03 June 2016

Flat lens is a possible revolution in optics

The BBC has an article by Roland Pease about a revolution in optics:

A flat lens made of paint whitener on a sliver of glass could revolutionize optics, according to its inventors.
Just 2mm across and far thinner than a human hair, the tiny device can magnify nanoscale objects and gives a sharper focus than top-end microscope lenses.
It is the latest example of the power of metamaterials, whose novel properties emerge from their structure. Shapes on the surface of this lens are smaller than the wavelength of light involved: a thousandth of a millimeter.
"In my opinion, this technology will be game-changing," said Federico Capasso of Harvard University, the senior author of a report on the new lens in the journal Science.
The lens is quite unlike the curved disks of glass familiar from cameras and binoculars. Instead, it is made of a thin layer of transparent quartz coated in millions of tiny pillars, each just tens of nanometers across and hundreds high.
Singly, each pillar interacts strongly with light. Their combined effect is to slice up a light beam and remold it as the rays pass through the array.
Computer calculations are needed to find the exact pattern which will replicate the focussing effect of a conventional lens.
The advantage, Professor Capasso said, is that these "metalenses" avoid aberrations inherent in traditional glass optics. "The quality of our images is actually better than with a state-of-the-art objective lens. I think it is no exaggeration to say that this is potentially revolutionary."
Those comparisons were made against top-end lenses used in research microscopes, designed to achieve absolute maximum magnification. The focal spot of the flat lens was typically thirty percent sharper than its competition, meaning that, in a lab setting, finer details can be revealed.
The technology may be revolutionary for another reason, Professor Capasso maintains . "The conventional fabrication of shaped lenses depends on molding and essentially goes back to nineteenth century technology. "But our lenses, being planar, can be fabricated in the same foundries that make computer chips.
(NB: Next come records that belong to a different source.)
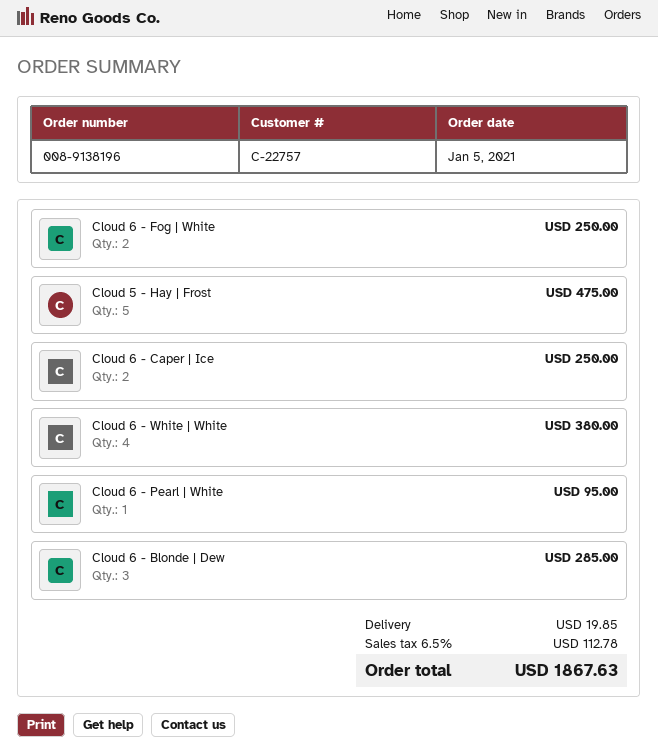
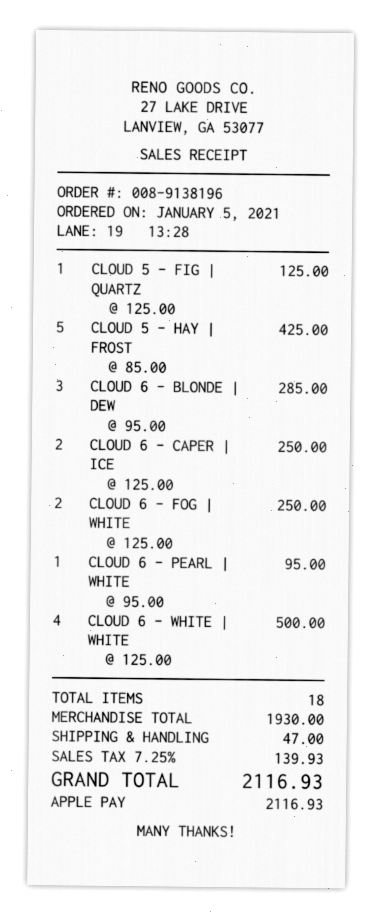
Cloud 5 - Hay | Frost: 5 for 475.00 -> 5 for 425.00
Cloud 6 - White | White: 4 for 380.00 -> 4 for 500.00
CLOUD 5 - FIG | QUARTZ: none -> 1 for 125.00
shipping: 19.85 -> 47.00
tax: 6.5% = 112.78 -> 7.25% = 139.93
total: 1867.63 -> 2116.93

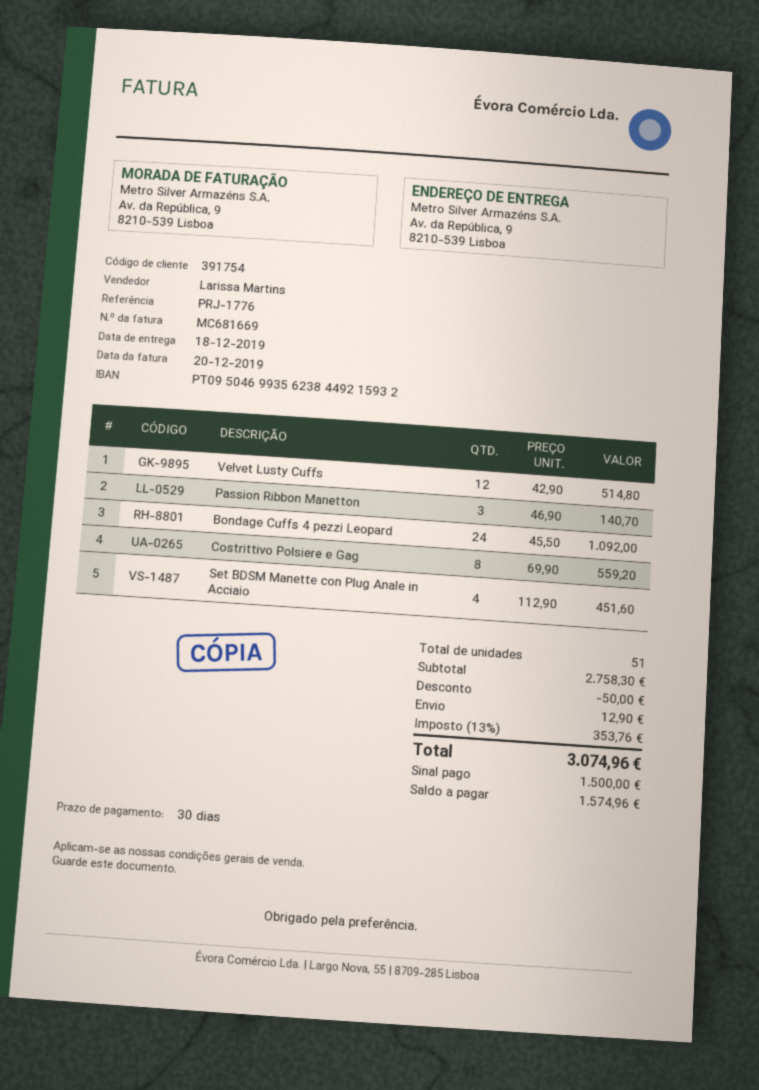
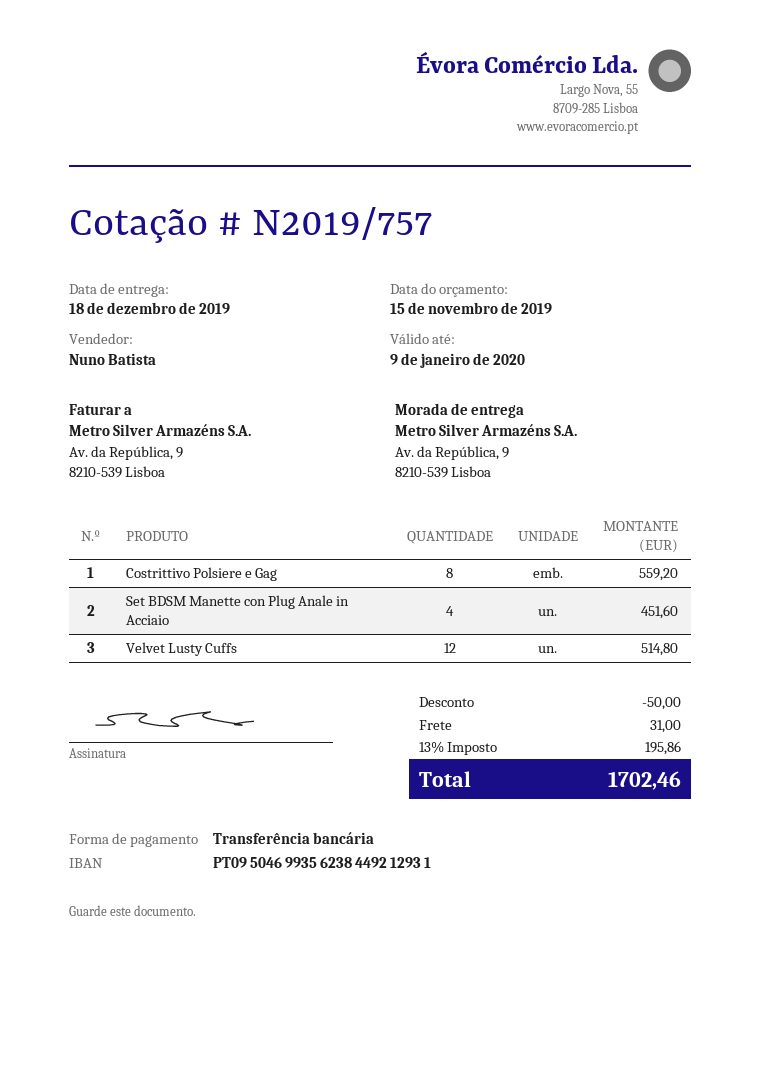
sales rep: Larissa Martins -> Nuno Batista
bank account: PT09504699356238449215932 -> PT09504699356238449212931
Passion Ribbon Manetton: 3 for 140.70 -> none
Bondage Cuffs 4 pezzi Leopard: 24 for 1092.00 -> none
shipping: 12.90 -> 31.00
tax: 13% = 353.76 -> 13% = 195.86
total: 3074.96 -> 1702.46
So, all of a sudden, the factories that make integrated circuits can make our lenses."
And with ease. Electronics manufacturers making microprocessors and memory chips routinely craft components far smaller than the pillars in the flat lenses. Yet a memory chip containing billions of components may cost just a few dollars.
Mass production is the key to managing costs, which is why Professor Capasso sees cell-phone cameras as an obvious target. Most of their other components, including the camera's detector, are already made with chip technology. Extending that to include the lens would be natural, he argues.
There are many other potential uses: mass-produced cameras for quality control in factories, light-weight optics for virtual-reality headsets, even contact lenses. "We can make these on soft materials," Professor Capasso assured the BBC.
The prototypes lenses are 2mm across, but only because of the limitations of the Harvard manufacturing equipment. In principle, the method could scale to any size, Professor Capasso said. "Once you have the foundry, you want a twelve-inch lens? Feel free, you can make a twelve-inch lens. There's no limit."
The precise character of the lens depends on the layout and composition of the pillars. Paint-whitener, titanium dioxide, is used to make the pillars, because it is transparent and interacts strongly with visible light. It is also cheap.
The team has previously worked with silicon, which functions well in the infrared. Other materials could be used to make ultraviolet lenses. To get a different focus, engineers could change the size, spacing, and orientation of the pillars. It simply means doing the computer calculations and dialing the results into the new design. The team is already working on beating the performance of its first prototypes. Watch this space, they say; if possible, with a pair of metalenses.
Rico says this stuff is small; the white line in the photo is just .002mm long...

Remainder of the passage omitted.